---------- Information provided
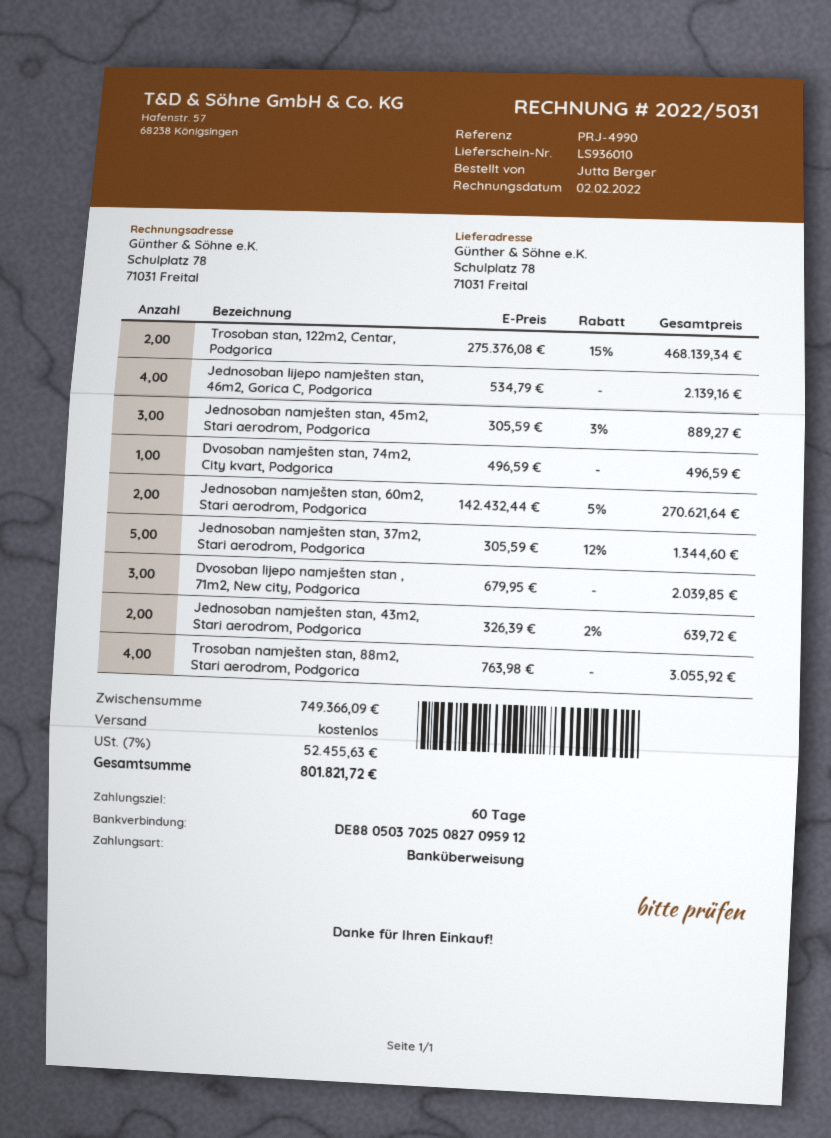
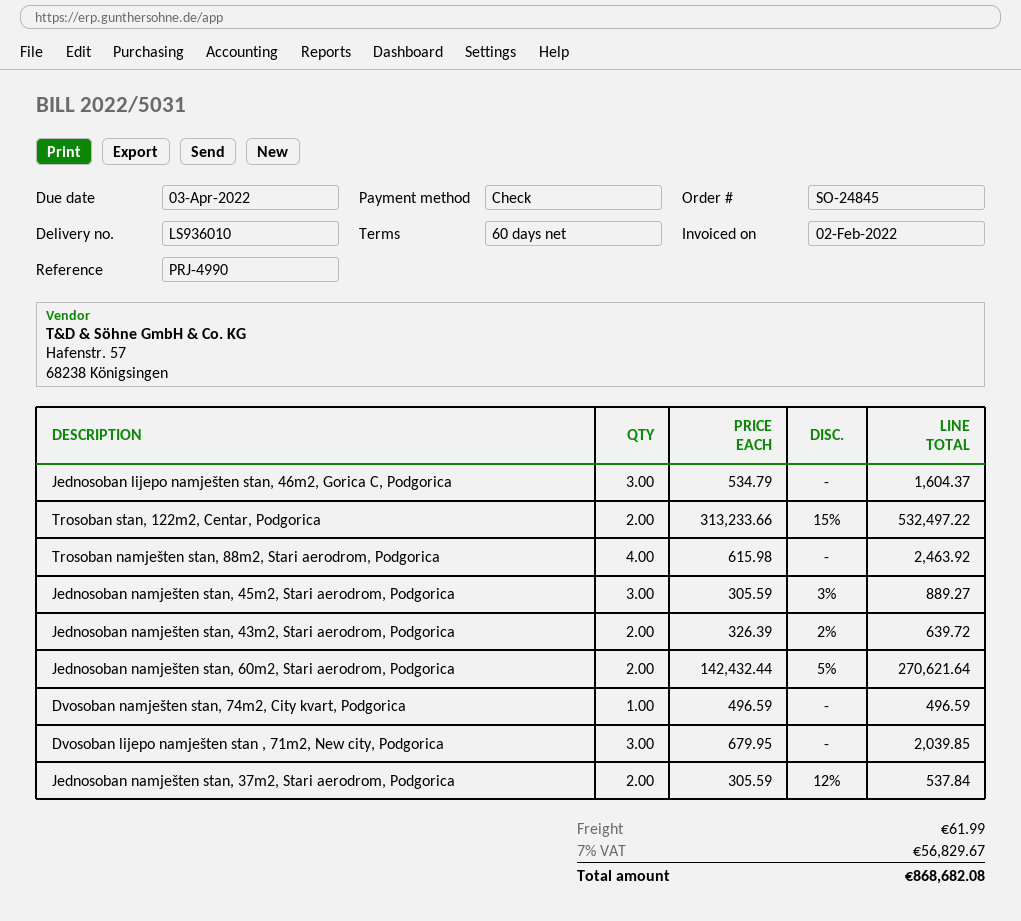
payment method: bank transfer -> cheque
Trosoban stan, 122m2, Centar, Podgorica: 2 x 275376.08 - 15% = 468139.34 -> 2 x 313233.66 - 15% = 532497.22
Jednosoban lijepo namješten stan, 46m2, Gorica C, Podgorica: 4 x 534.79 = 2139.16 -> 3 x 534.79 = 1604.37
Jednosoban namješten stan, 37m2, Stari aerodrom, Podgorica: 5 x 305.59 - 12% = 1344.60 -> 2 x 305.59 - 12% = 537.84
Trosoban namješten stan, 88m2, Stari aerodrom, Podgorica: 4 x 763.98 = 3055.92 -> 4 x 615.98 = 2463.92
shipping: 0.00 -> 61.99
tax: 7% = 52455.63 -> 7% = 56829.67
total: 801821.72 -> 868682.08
--------------------
---------- Information provided
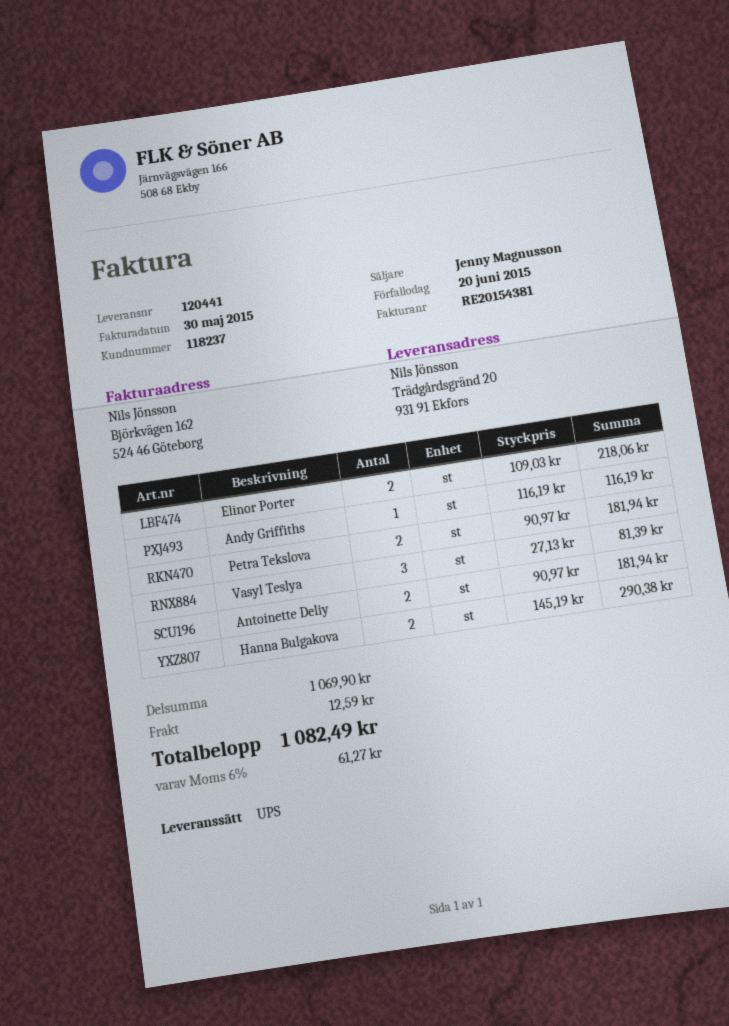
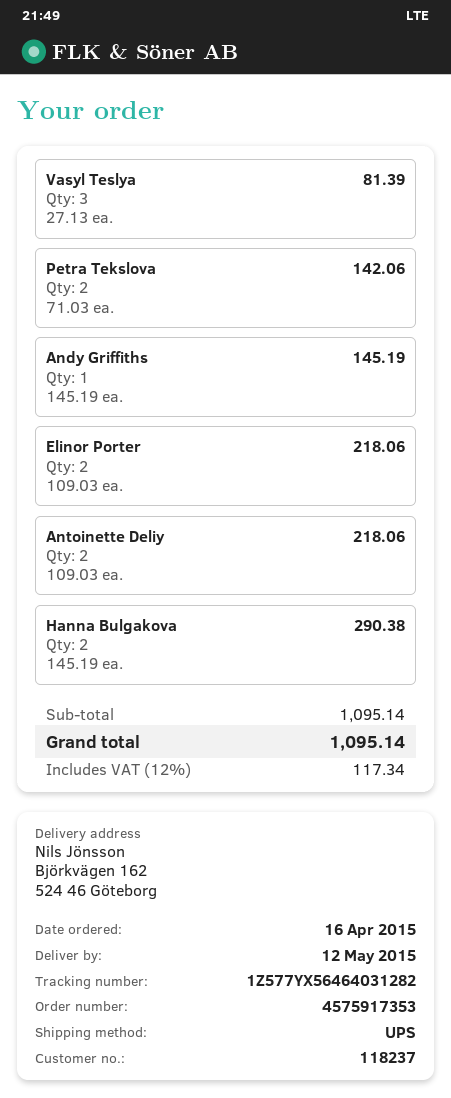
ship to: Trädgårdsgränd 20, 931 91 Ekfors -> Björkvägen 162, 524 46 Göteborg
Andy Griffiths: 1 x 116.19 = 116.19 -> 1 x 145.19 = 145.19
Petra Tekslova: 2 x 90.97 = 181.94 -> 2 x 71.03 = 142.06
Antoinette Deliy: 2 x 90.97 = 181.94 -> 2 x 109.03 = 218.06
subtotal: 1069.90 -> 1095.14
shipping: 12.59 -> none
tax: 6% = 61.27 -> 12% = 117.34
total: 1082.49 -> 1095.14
--------------------
---------- Information provided
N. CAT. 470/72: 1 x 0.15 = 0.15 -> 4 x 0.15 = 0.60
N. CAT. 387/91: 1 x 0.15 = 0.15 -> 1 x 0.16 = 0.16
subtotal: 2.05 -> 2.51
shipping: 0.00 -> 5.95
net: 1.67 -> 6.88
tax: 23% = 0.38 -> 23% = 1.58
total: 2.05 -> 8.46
--------------------
The response is to be a bare number: the tally of lines in the listing above with the word "stan".

> [Answer box]:
4